In the records below, please retype word for word every line from the one containing "[190,396,276,409] visualization ->" through the final one, both included, and nothing else.

● TASK DATA:
● ● ●

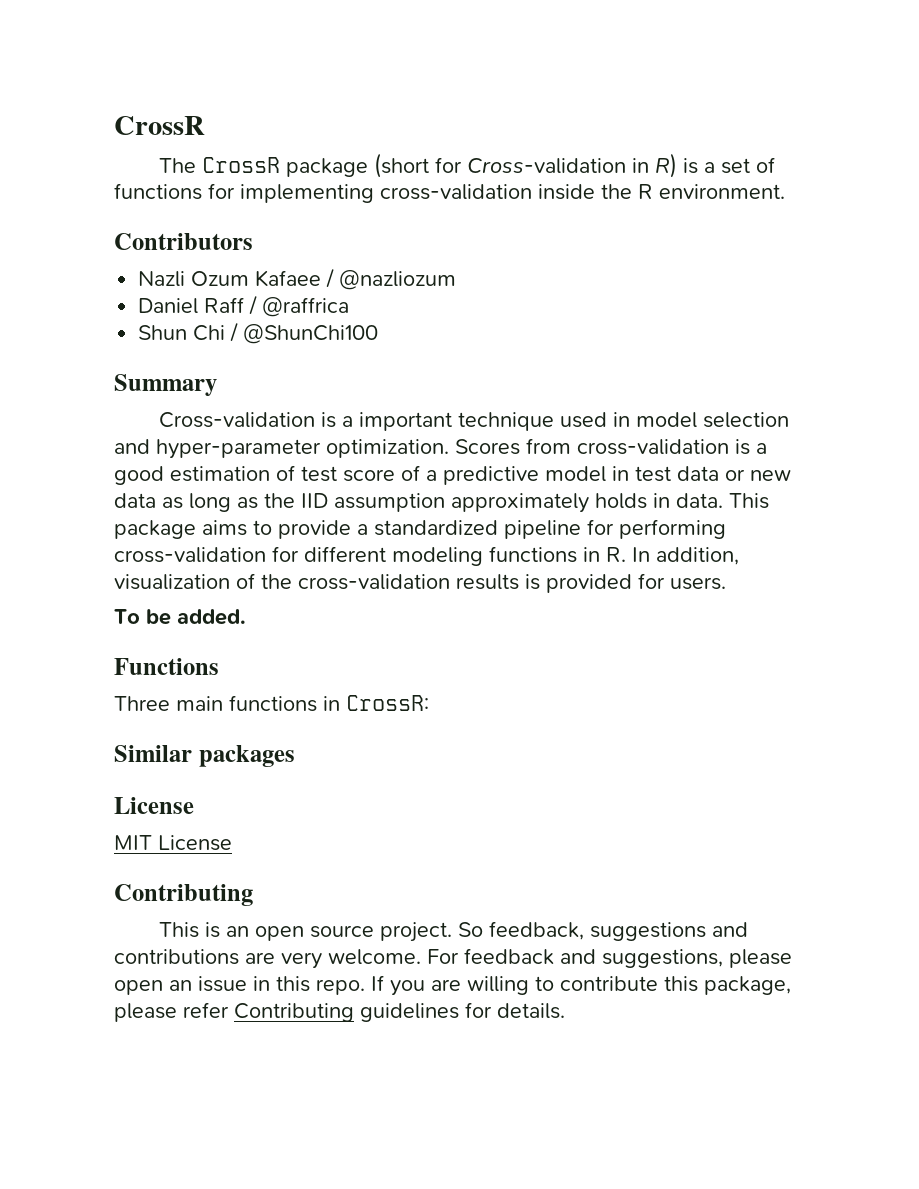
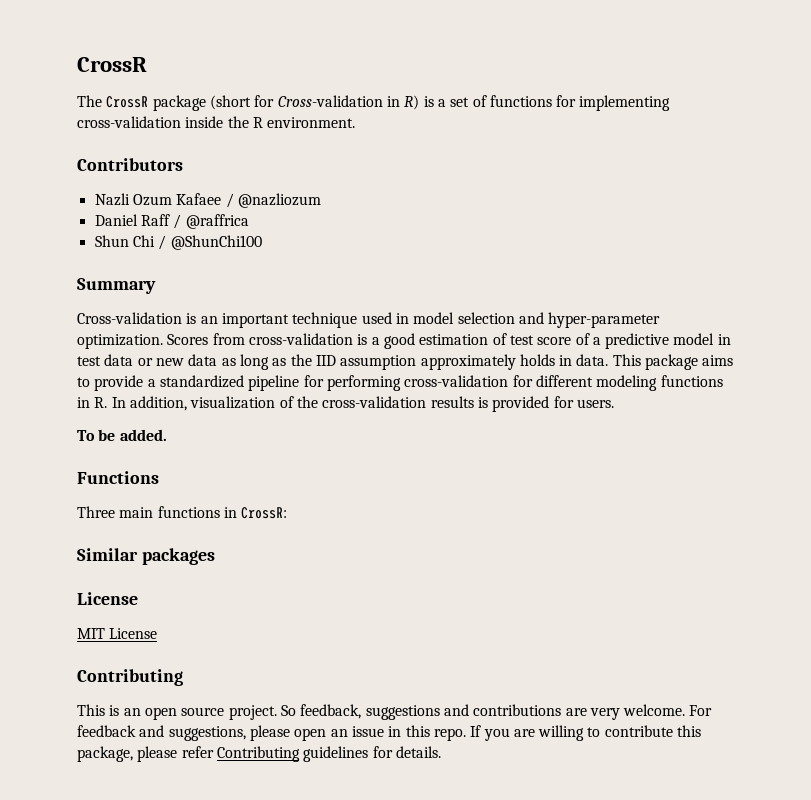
[342,416,354,427] a -> [200,316,218,324] an

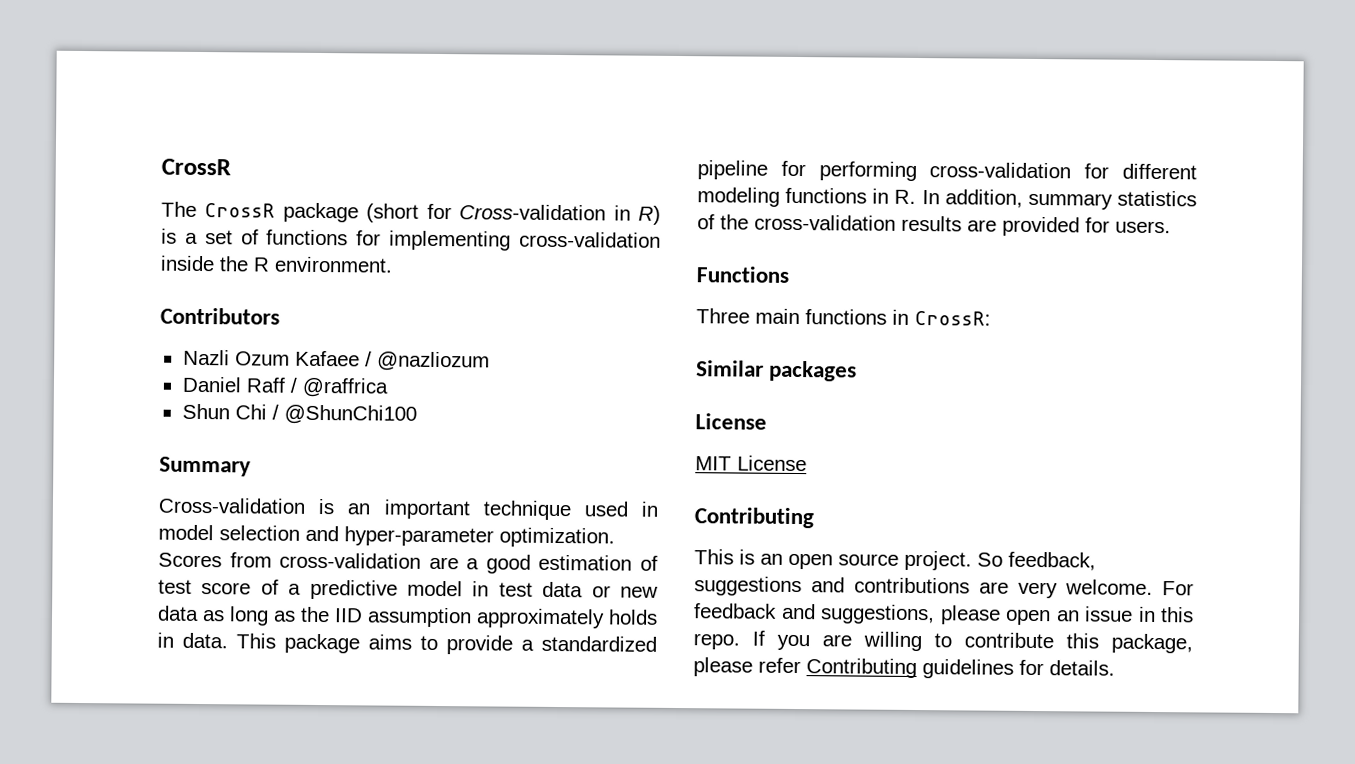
[357,334,368,345] is -> [428,556,459,570] are
[190,396,276,409] visualization -> [1027,190,1197,210] summary statistics
[477,397,488,408] is -> [967,219,997,232] are
[77,429,167,441] // To be added. -> (1171, 227) none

● ● ●

● ANSWER SECTION:
[190,396,276,409] visualization -> [1027,190,1197,210] summary statistics
[477,397,488,408] is -> [967,219,997,232] are
[77,429,167,441] // To be added. -> (1171, 227) none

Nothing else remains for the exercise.